** HOW TO COMPLETE THIS TASK **
Your task is to count the lines of the entries below that include the word "cursor" and to give only the resulting number.
SUPPLIED MATERIAL Block Start
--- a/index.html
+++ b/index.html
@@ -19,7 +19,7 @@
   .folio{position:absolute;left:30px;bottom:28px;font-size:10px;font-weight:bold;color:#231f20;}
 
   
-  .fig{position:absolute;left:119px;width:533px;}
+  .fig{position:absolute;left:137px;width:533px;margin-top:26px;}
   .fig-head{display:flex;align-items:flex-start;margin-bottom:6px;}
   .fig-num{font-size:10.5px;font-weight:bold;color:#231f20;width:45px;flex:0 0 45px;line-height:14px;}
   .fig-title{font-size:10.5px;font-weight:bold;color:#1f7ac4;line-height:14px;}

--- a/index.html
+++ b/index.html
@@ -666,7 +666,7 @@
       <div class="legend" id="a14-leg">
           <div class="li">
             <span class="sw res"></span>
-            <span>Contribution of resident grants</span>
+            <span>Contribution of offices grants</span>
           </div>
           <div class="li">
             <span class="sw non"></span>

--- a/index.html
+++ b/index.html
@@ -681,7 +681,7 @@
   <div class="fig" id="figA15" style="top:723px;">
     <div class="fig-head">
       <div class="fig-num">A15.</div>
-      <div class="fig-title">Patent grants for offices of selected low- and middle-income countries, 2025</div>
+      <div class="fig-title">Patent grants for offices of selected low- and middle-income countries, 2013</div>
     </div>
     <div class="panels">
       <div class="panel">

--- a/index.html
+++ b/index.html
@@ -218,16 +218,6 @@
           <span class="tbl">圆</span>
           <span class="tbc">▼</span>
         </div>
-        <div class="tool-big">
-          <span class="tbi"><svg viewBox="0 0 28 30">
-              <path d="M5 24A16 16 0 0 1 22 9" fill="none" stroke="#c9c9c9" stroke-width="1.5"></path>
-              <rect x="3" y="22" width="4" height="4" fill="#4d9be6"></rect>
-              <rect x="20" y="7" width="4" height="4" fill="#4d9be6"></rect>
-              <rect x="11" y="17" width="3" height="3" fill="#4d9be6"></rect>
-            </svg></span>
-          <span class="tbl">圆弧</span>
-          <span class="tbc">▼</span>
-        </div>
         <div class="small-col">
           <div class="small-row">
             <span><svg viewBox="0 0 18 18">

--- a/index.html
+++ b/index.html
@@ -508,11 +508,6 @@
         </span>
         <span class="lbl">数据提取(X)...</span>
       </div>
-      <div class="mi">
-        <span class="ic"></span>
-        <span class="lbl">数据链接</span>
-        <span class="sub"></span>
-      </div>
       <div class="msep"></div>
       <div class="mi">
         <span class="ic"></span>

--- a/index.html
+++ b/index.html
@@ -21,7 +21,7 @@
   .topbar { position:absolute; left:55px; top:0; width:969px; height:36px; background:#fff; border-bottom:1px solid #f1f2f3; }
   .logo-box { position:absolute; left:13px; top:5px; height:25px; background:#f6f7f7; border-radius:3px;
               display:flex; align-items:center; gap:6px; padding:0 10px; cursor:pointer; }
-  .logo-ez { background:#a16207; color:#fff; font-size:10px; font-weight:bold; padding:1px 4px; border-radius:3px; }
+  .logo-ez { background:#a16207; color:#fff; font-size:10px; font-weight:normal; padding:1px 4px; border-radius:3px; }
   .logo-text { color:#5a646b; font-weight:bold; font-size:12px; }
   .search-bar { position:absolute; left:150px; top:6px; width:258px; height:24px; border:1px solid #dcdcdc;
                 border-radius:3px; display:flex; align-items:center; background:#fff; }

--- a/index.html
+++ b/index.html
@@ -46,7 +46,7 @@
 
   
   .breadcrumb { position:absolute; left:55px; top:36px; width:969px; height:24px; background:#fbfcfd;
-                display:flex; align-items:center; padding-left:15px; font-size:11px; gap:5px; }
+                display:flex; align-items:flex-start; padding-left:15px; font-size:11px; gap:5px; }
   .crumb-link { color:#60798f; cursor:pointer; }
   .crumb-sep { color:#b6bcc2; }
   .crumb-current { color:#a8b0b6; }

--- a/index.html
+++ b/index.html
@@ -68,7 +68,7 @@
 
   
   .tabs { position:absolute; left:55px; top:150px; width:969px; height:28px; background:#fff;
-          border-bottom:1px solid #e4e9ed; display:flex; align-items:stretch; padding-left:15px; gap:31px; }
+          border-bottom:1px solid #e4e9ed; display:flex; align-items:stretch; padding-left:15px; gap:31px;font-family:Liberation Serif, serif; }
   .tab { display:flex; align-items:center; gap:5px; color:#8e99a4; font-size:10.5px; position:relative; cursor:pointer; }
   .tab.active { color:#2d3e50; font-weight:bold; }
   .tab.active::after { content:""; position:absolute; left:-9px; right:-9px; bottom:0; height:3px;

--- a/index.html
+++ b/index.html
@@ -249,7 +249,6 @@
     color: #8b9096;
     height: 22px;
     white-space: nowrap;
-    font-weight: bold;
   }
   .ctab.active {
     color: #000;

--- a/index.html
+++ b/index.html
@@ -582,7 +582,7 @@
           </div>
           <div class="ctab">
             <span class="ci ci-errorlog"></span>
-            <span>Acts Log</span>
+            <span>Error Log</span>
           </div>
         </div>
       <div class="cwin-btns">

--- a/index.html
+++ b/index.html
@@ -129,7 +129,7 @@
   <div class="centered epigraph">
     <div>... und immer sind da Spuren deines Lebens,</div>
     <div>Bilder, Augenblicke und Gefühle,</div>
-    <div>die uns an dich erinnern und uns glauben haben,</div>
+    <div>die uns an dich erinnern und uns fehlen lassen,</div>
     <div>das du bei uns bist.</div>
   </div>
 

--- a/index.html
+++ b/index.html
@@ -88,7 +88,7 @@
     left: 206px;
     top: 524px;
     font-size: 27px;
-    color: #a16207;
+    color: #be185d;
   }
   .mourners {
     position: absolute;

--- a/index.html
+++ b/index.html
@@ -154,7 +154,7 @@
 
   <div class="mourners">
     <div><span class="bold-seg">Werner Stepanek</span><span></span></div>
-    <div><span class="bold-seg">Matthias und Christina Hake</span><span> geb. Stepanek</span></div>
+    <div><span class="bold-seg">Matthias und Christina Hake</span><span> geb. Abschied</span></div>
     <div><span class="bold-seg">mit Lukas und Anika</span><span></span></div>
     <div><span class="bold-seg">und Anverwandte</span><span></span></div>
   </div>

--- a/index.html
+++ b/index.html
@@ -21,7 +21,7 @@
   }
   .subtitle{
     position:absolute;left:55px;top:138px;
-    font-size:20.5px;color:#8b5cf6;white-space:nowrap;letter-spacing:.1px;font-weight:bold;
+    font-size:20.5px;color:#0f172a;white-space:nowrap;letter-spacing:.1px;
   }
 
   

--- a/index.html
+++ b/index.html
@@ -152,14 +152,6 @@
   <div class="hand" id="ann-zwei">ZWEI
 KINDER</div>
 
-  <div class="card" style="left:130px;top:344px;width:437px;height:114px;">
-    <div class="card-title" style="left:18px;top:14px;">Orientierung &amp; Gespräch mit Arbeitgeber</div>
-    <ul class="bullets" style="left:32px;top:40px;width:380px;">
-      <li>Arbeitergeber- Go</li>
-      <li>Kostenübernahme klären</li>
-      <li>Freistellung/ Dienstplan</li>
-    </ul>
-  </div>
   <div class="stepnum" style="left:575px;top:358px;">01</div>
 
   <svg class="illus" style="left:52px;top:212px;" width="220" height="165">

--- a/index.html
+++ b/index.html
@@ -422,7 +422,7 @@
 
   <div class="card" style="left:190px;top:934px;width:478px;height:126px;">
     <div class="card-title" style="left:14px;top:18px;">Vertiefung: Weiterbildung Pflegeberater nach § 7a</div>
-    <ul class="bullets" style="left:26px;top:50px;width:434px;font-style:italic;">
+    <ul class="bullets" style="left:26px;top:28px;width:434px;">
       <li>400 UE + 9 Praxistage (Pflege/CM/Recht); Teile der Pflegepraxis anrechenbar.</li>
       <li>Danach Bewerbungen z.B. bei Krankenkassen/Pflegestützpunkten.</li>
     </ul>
SUPPLIED MATERIAL Block End
** REPLY **
3